I think my mind is my family.
My mind thinks about poetry.

— J.V.

The Quack Master

I jumped all day today
Popeye growed a tree
Seeds was in an apple
The duck quack is
   the master
The second master gets
   to get a kite
Strings god caught
   into a violet

— E.M.

When the period ends, the writers gather their words and images to take home. They have each written something—a complete and unique creative piece. Ms. Kaggen and Ms. Barnes stay behind until, once again, we are alone in the crowd of small empty desks. Ms. Barnes and Ms. Kaggen remark on how the exercise channeled the enormous energy in this class, which might otherwise have flown off in less focused ways. Ms. Kaggen points out how, for special needs children who have had little literacy in their lives, seeing and hearing their own language, the vocabulary of home and the street, rearranged into poetry and read aloud enables them to make the connection between spoken and written words and motivates them to read and write.

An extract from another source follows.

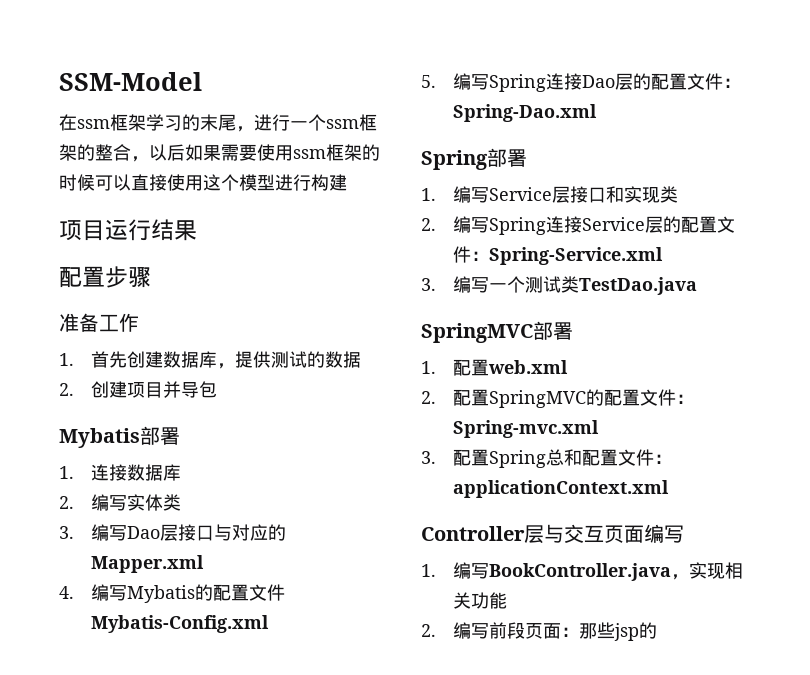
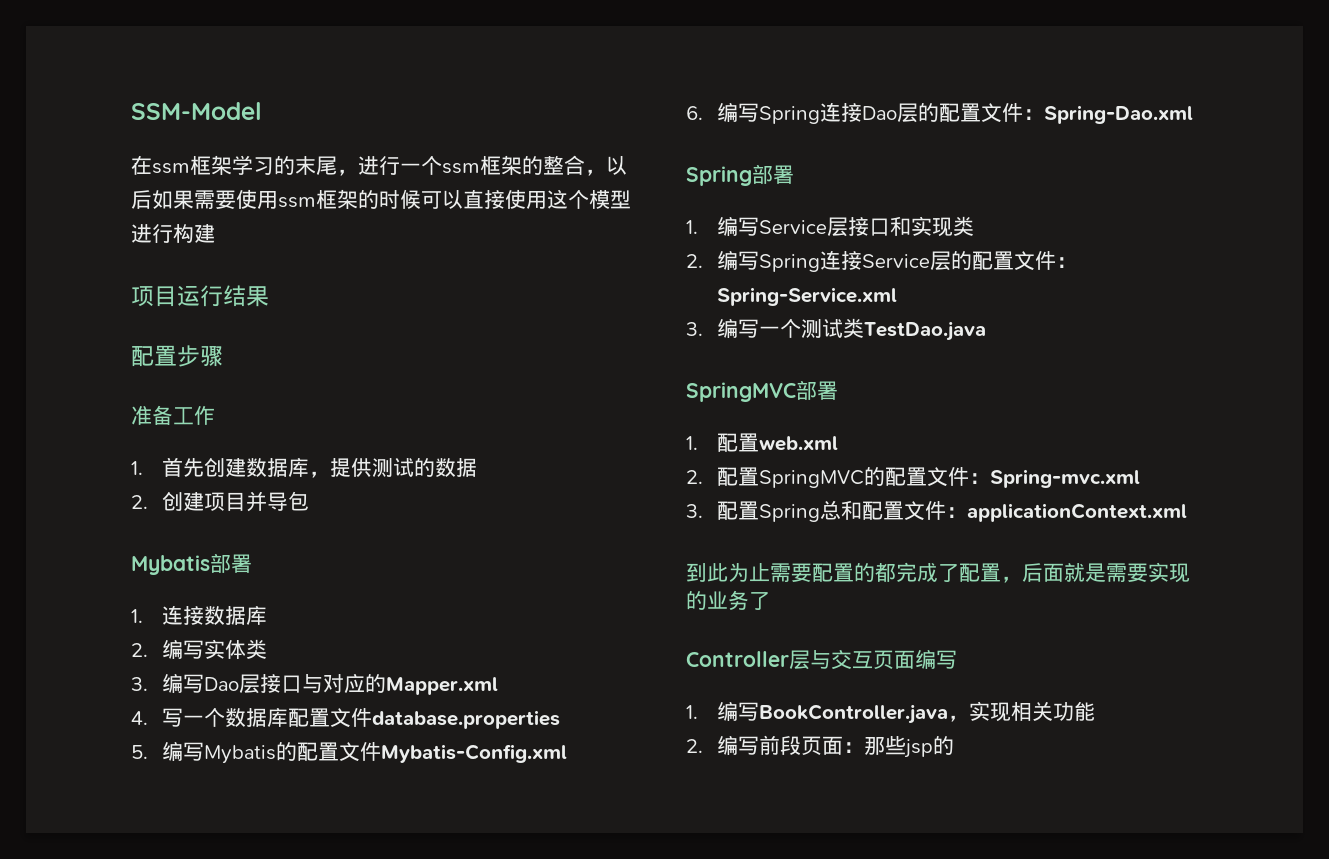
(74, 592) none -> [161,707,560,729] [131,745,148,759] 写一个数据库配置文件database.properties // 5.
[421,75,436,88] 5. -> [686,106,703,120] 6.
(670, 489) none -> [686,562,1190,583] [686,590,770,610] // 到此为止需要配置的都完成了配置，后面就是需要实现的业务了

And I feel a wave of confidence because this exercise reinforced one of my key beliefs as a teacher: like nothing else, poetry bridges the gap between the spoken language and the written word. It’s one of the reasons I love teaching it so much and try to bring it into every classroom. 

That commitment was challenged in 2020 when the pandemic forced classes online. As I struggled to teach, I found myself thinking back to my time in that classroom of third and fourth graders, when I also worried about how I could engage students. And I knew I needed to find a way to do “Word into Idea” with my online classes.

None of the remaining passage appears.